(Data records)

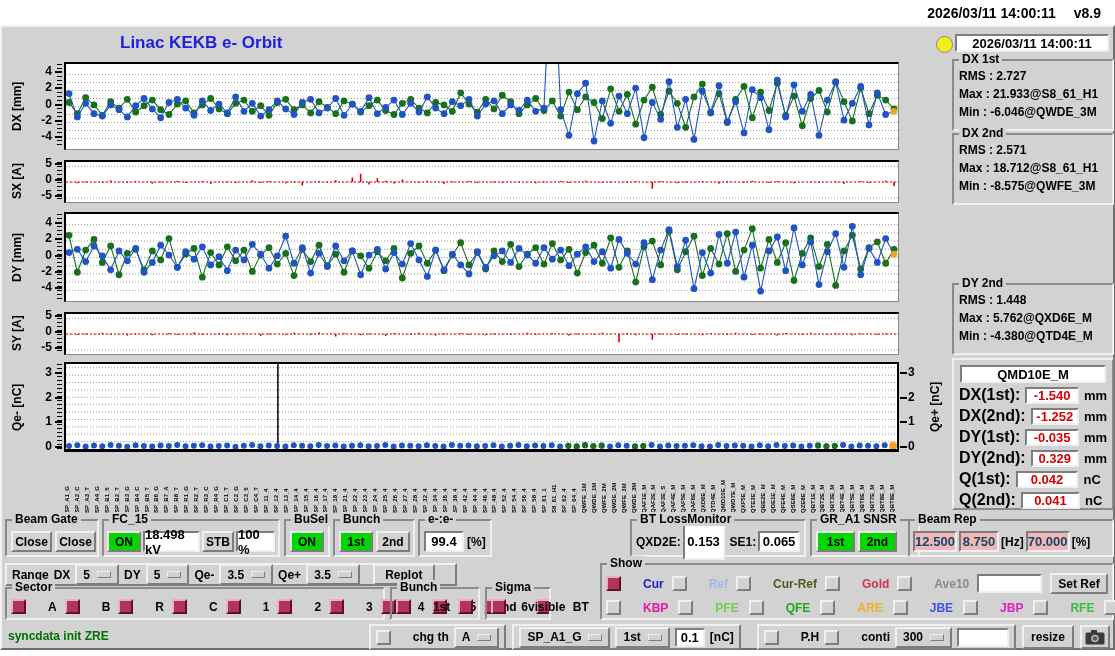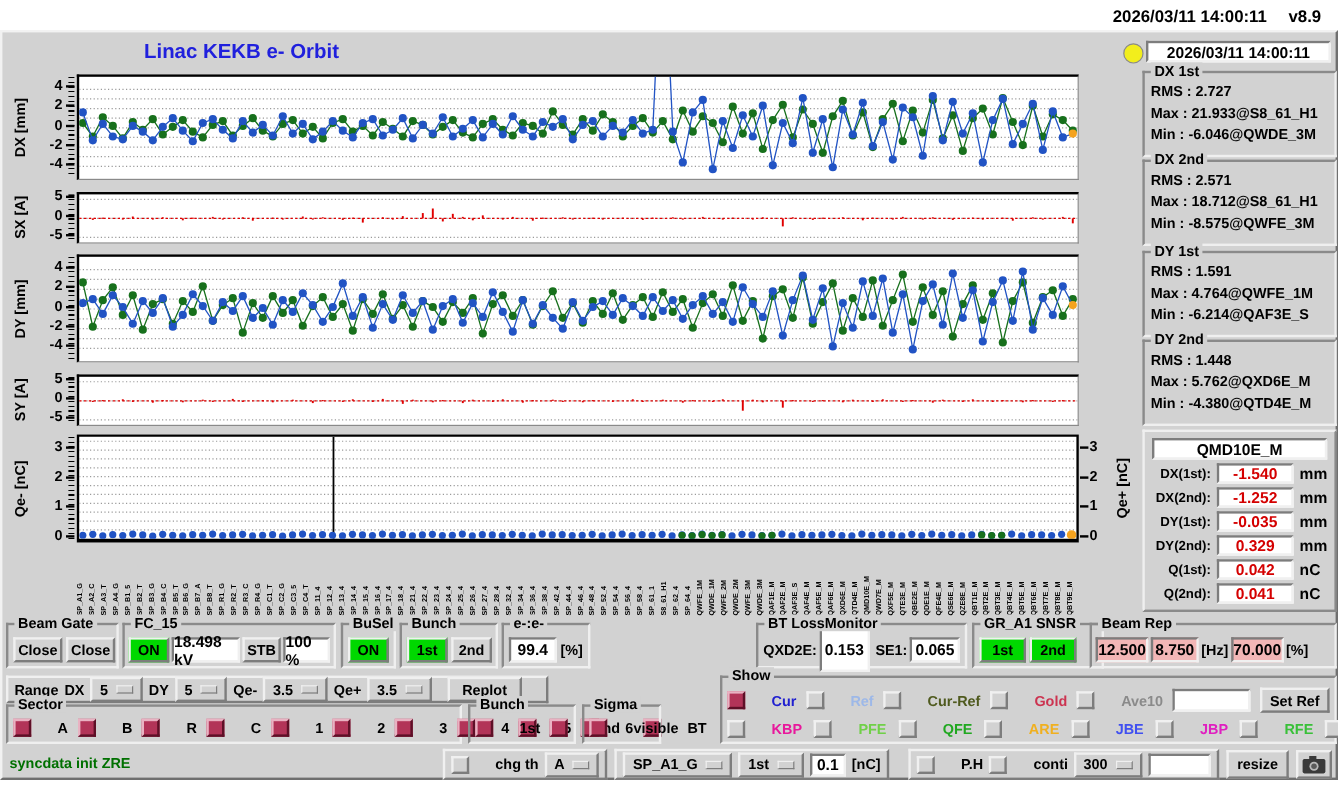--- a/index.html
+++ b/index.html
@@ -953,12 +953,6 @@
     <div class="statline">Max :  18.712@S8_61_H1</div>
     <div class="statline">Min :  -8.575@QWFE_3M</div>
   </div>
-  <div class="grp statgrp" style="top:182px">
-    <span class="grp-label">DY 1st</span>
-    <div class="statline">RMS :  1.591</div>
-    <div class="statline">Max :  4.764@QWFE_1M</div>
-    <div class="statline">Min :  -6.214@QAF3E_S</div>
-  </div>
   <div class="grp statgrp" style="top:256px">
     <span class="grp-label">DY 2nd</span>
     <div class="statline">RMS :  1.448</div>

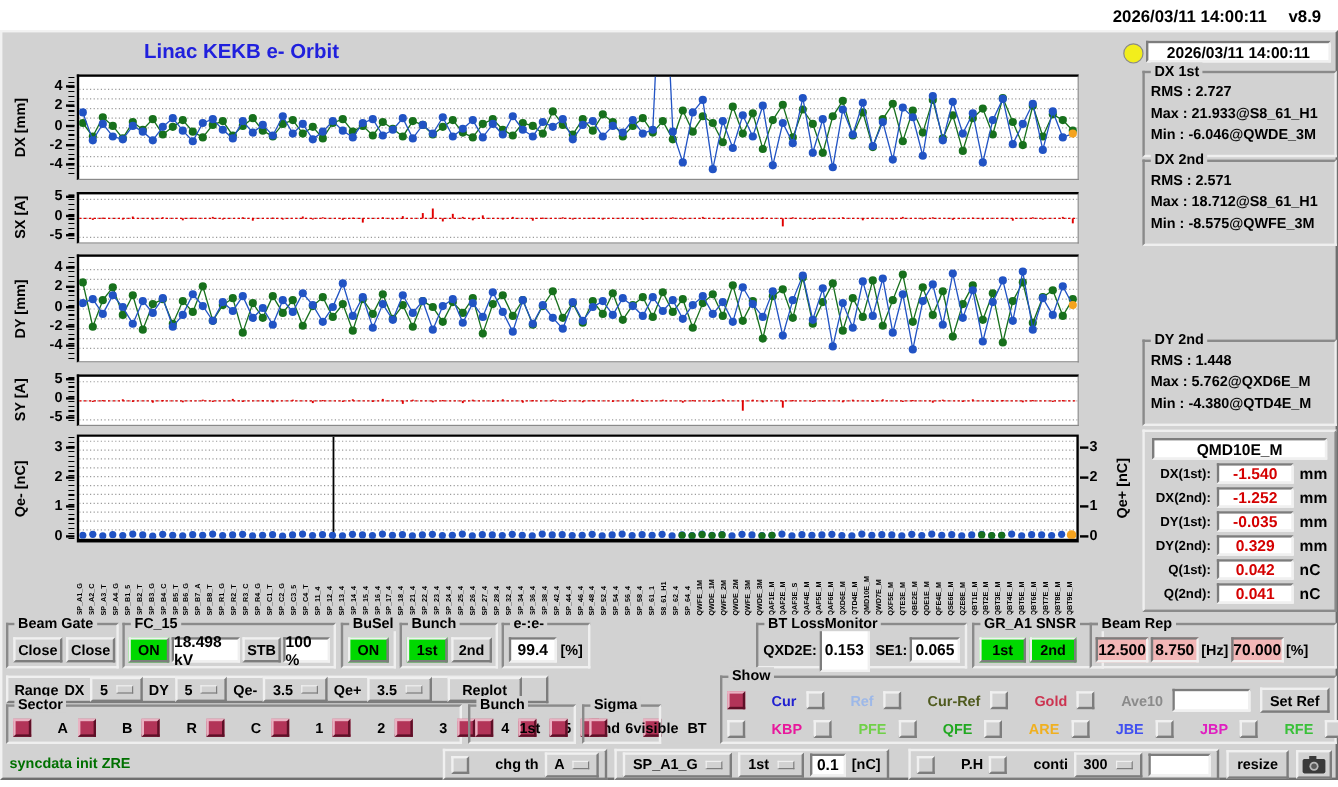--- a/index.html
+++ b/index.html
@@ -41,7 +41,7 @@
   .qmdbox{left:950px;top:331px;width:162px;height:152px;border:2px solid;border-color:#efefef #8a8a8a #8a8a8a #efefef;}
   .qmdtitle{margin:5px 6px 2px 6px;height:18px;font-size:13px;}
   .qmd-row{display:flex;align-items:center;gap:5px;margin:3px 5px;}
-  .qmd-label{flex:1;text-align:right;font-weight:bold;font-size:11px;}
+  .qmd-label{flex:1;text-align:right;font-weight:bold;font-size:16px;}
   .qmd-value{width:64px;height:17px;color:#d40000;font-size:13px;}
   .qmd-unit{width:24px;font-weight:bold;font-size:13px;}
   

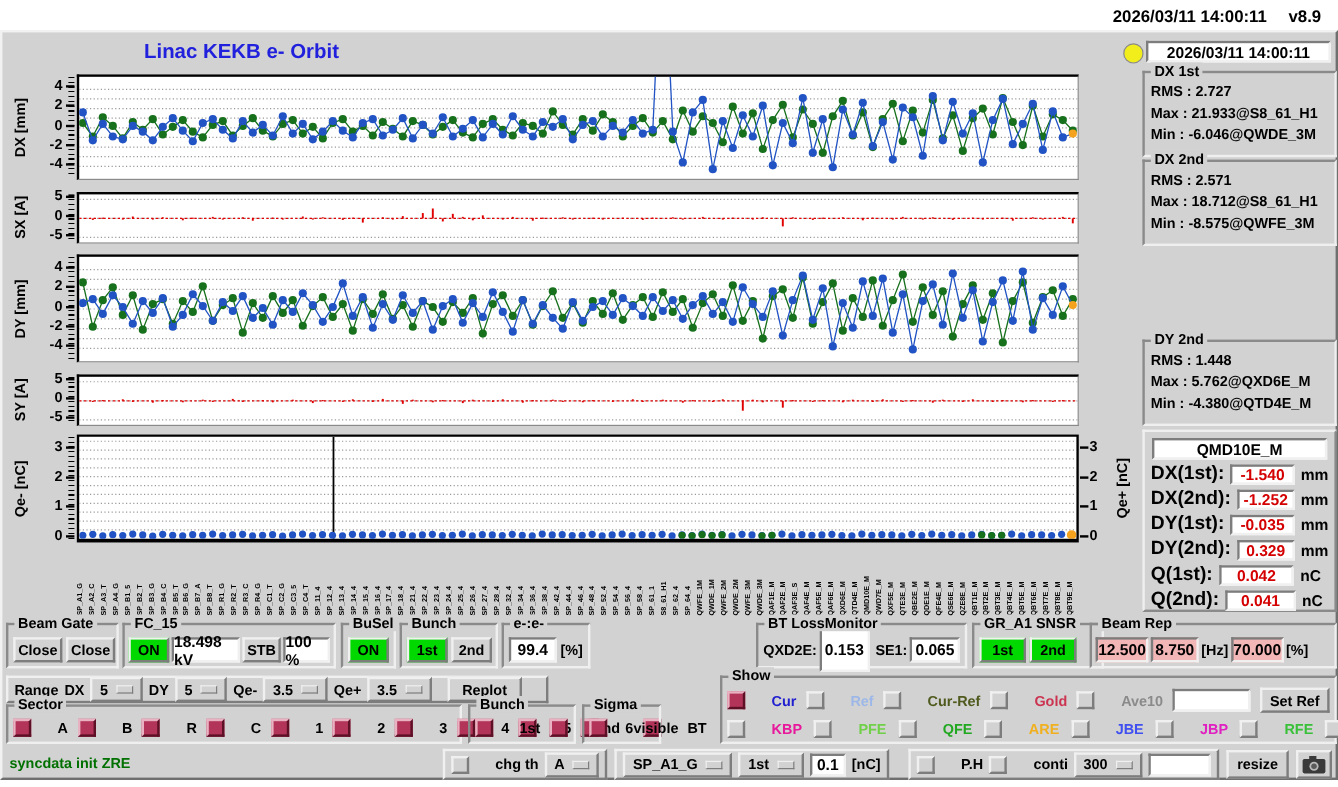--- a/index.html
+++ b/index.html
@@ -51,7 +51,7 @@
        height:21px;display:inline-flex;align-items:center;justify-content:center;padding:0 7px;box-sizing:border-box;white-space:nowrap;}
   .btn.green{background:#00d800;}
   .lbl{font-weight:bold;font-size:12px;color:#000;white-space:nowrap;}
-  .pink{background:#f2b6b6;color:#000000;}
+  .pink{background:#f2b6b6;color:#0c4a6e;}
   .opt{background:#d2d2d2;border:2px solid;border-color:#f0f0f0 #7d7d7d #7d7d7d #f0f0f0;height:21px;
        display:inline-flex;align-items:center;gap:7px;padding:0 6px;font-weight:bold;font-size:12px;box-sizing:border-box;}
   .optbar{width:12px;height:5px;background:#d2d2d2;border:1px solid;border-color:#f0f0f0 #7d7d7d #7d7d7d #f0f0f0;}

Task
Only a number is wanted. How many lines of the entries above carry "height"?

Task solution
6